PROVIDENCE — After years of vacancy, a Florida-based development firm earned final approval from the city on Monday to demolish multiple properties once used for jewelry manufacturing to construct nearly 200 apartments.
The project, a six-story building at 33 Bassett St. in Providence’s historic Jewelry District, will add 191 residential units and one commercial space, according to blueprints submitted to the city’s Downtown Design Review Committee. The project was proposed by real estate and private equity investment firm Pebb Capital, which received concept approval from the I-95 commission in December.
Pebb will have to demolish the existing properties at 33 Bassett St., 41-43 Bassett St., 45 Bassett., and 49-51 Basset St. — some of which are buildings that are part of the Providence Jewelry Manufacturing Historic District.
The property at 41-43 Bassett St., also known as the Roberts Paper Company building, is a single-story building with a garage built in 1948. Founded in the 1920s, the Roberts Paper Company was a supplier of jewelry boxes in a building on Bassett Street that has since been demolished. The company then constructed the existing building, and it was last home to Merchants Overseas, a supplier of crystal and metal jewelry components. The garage was most recently occupied by Domaine Designs, a fashion jewelry manufacturer.

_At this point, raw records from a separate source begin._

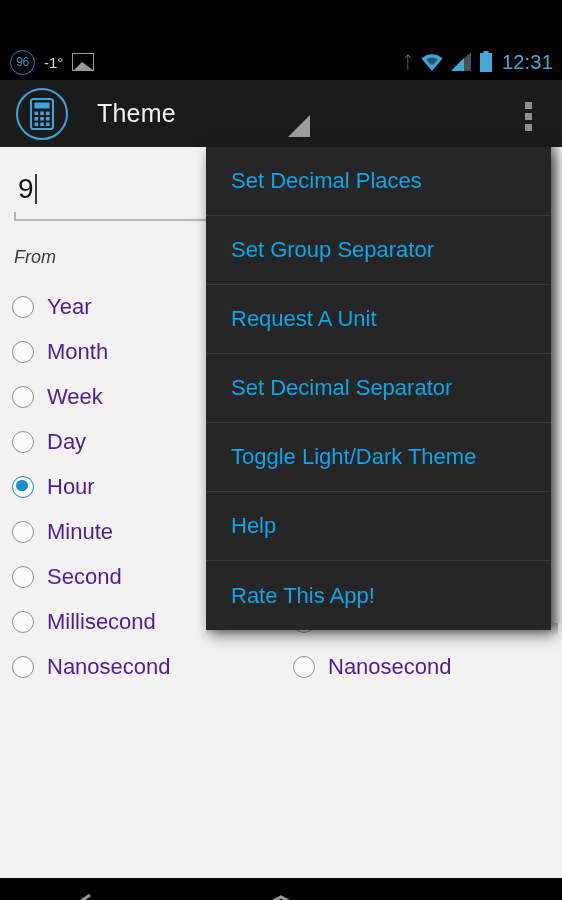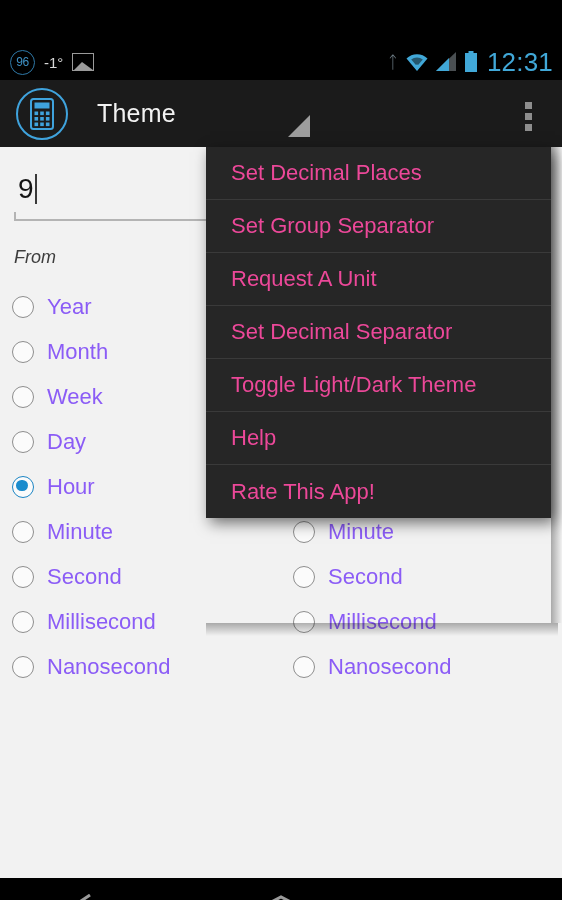"12:31" .sb-clock { font-size: 26px -> 20px }
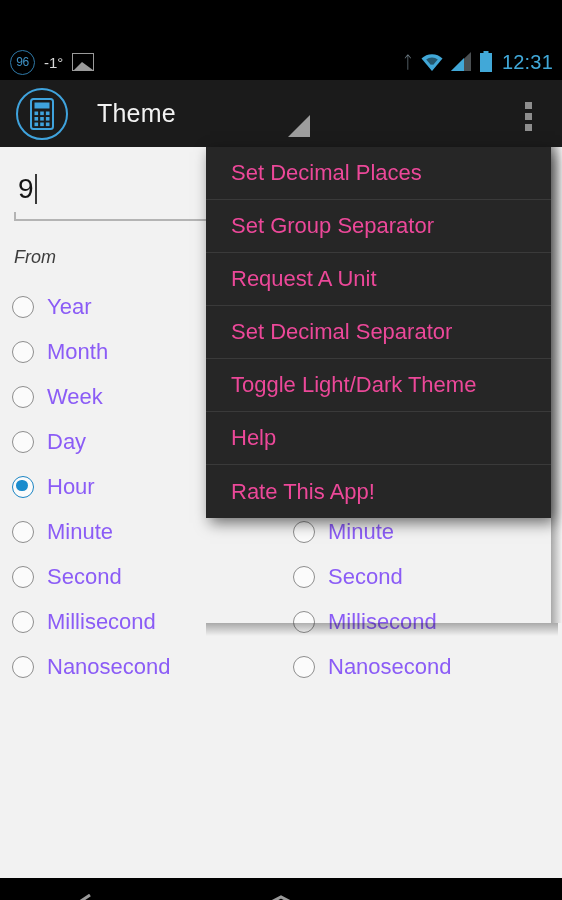"Set Decimal Places" .menu-item { color: #ec4899 -> #0ea5e9; height: 53px -> 69px }
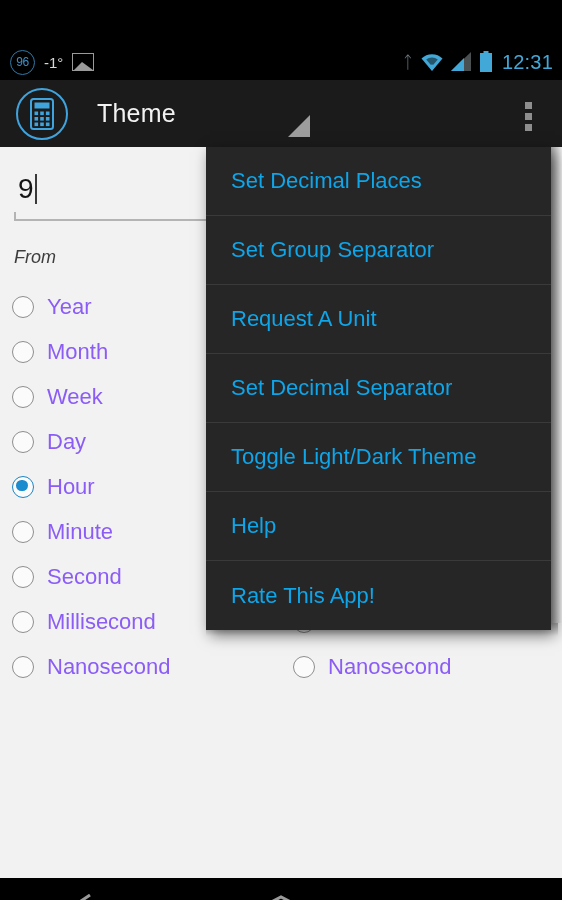"Year" .radio-label { color: #8b5cf6 -> #4c1d95 }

Rhode Island was long considered the costume jewelry capital of the world through the 20th century, and by the 1980s was producing 80 percent of the world’s $1.5 billion costume jewelry industry. Over the years, many companies moved overseas or closed. Providence’s Jewelry District once had the largest concentration of jewelry manufacturing plants in the state. These two buildings, at 41-43 Bassett, were considered the last in the neighborhood to retain any sort of association with costume jewelry manufacturing or sales, according to state preservation records. Stanley Wachtenheim, who owns the two companies with his wife Mindy, said in an email they moved from the property in 2018.
The existing building at 33 Bassett St. is a two-story, flat-roofed brick industrial building first constructed in 1947. The E.A. Adams Company, a jewelry manufacturer, was a major tenant in the building until about 1982, according to state records. The property has “severe structural problems,” according to a May 2023 report by Schlick Engineering, which detailed erosion and how the building’s foundation is settling.
On Monday, Pebb representatives said the proposed plans include amenities such as bike storage, 47 parking spaces, a fitness center, and a dog spa. Outdoor space could include a courtyard for a community garden, public art, and other purposes. This space is “still being fleshed out” by Pebb, according to the company’s attorney, Robert I. Stolzman of Adler Pollock & Sheehan. Initial plans also included a pickleball court, but the idea was “not well received” by neighbors, said Stolzman.
Apartments will include one-, two-, and three-bedroom units, and each will be priced at market rate, which can vary by neighborhood, size, amenities, building condition, and other factors. The average price for a two-bedroom apartment across the city is about $2,100, according to the 2023 Fact Book by HousingWorks RI.
Stolzman told the Globe he could not yet confirm Pebb’s total development costs, and Pebb principal Todd Benson could not be immediately reached for comment on Monday.
While neighbors have largely spoken in favor of this project, Pebb had recently been entangled in a contentious debate over another one of its development proposals for new construction in the Jewelry District.
In mid-2022, Pebb announced it would scrap plans to build a 10-story building that would house more than 130 apartments with commercial spaces on the ground floor at 151-155 Chestnut St. These plans were first approved by the Downtown Design Review Committee in December 2019, but construction was delayed by pandemic-related issues. Pebb was granted three six-month extensions as some neighbors opposed the project, and said it would not fit into the neighborhood, which has also been dubbed the city’s “Innovation District.” Through a legal challenge that focused on zoning laws, Pebb was forced to cut down its proposal by two stories before it abandoned those plans.
The Bassett Street land has also been part of other development proposals from Pebb before. In April 2022, Governor Dan McKee’s office announced Pebb’s pitch to house the new state health laboratories on Bassett Street was a “finalist,” but officials decided to work with Ancora L&G. Pebb transformed its plans and reintroduced the latest proposal of mixed-use property with housing in September 2023.
Pebb will not have to appear before the city’s planning board. The firm is expected to file for the demolition and building permits in the coming months.